BYU Study: Alcohol-free Hand Sanitizers Effective Against COVID-19 Virus

December 14, 2020

While there has been an emphasis on using hand sanitizers that contain at least 60% alcohol during the pandemic, a new study from researchers at Brigham Young University (BYU) finds that alcohol-free hand sanitizer is just as effective at disinfecting surfaces from the COVID-19 virus as alcohol-based products.

According to the study recently published in the The Journal of Hospital Infection, BYU researchers treated samples of the novel coronavirus with benzalkonium chloride, which is commonly used in alcohol-free hand sanitizers, and several other quaternary ammonium compounds regularly found in disinfectants. In most of the test cases, the compounds wiped out at least 99.9% of the virus within 15 seconds.

“Our results indicate that alcohol-free hand sanitizer works just as well, so we could, maybe even should, be using it to control COVID,” said lead study author Benjamin Ogilvie.

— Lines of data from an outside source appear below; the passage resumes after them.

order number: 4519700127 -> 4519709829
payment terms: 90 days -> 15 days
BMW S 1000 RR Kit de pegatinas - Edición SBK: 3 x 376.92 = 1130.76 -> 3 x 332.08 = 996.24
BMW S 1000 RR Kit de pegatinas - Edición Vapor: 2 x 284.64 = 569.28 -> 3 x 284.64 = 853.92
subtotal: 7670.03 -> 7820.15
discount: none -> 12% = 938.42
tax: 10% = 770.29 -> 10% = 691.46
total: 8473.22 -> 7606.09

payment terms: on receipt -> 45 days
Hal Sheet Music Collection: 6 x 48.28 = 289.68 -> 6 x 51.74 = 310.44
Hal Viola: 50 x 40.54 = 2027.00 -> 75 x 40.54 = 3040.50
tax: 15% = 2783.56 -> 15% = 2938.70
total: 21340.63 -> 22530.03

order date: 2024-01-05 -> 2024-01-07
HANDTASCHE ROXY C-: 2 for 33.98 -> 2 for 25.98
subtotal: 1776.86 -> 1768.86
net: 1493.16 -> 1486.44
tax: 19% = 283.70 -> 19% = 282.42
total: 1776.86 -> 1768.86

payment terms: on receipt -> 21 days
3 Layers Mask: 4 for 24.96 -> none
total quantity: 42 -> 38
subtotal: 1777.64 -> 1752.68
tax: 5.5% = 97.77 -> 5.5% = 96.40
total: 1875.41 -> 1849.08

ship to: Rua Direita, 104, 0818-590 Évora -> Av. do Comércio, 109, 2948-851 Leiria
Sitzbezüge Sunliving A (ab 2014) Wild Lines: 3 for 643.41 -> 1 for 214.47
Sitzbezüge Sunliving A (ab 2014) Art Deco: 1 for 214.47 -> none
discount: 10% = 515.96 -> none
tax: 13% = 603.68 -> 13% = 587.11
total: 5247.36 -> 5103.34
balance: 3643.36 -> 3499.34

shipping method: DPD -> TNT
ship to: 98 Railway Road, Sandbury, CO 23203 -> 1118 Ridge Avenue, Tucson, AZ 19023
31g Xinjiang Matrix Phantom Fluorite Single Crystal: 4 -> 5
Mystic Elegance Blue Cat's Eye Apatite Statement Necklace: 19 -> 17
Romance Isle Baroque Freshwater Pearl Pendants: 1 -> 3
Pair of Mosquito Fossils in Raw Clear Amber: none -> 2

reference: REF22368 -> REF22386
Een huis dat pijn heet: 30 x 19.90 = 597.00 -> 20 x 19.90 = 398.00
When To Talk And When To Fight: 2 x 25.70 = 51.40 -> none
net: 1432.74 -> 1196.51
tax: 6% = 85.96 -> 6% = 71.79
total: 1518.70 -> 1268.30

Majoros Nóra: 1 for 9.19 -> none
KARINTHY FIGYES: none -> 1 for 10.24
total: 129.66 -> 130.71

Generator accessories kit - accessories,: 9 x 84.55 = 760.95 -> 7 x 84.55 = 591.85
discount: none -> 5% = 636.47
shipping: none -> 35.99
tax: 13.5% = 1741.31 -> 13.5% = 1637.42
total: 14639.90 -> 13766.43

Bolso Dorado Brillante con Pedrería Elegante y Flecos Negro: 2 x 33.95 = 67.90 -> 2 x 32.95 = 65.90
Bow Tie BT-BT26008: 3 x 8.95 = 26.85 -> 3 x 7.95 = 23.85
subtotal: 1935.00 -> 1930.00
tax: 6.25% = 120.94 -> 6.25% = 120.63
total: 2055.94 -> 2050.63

The team believes their findings may actually provide a change in government directions about hand sanitizer and relieve any product shortages in the market.

“People were already using it before 2020,” said BYU professor and coauthor Brad Berges of alcohol-free sanitizers. “It just seems like during this pandemic, the non-alcohol-based hand sanitizers have been thrown by the wayside because the government was saying, ‘we don’t know that these work,’ due to the novelty of the virus and the unique lab conditions required to run tests on it.”

Since benzalkonium chloride typically works well against viruses surrounded by lipids—like COVID-19—the researchers believed that it would also be effective for disinfecting the coronavirus.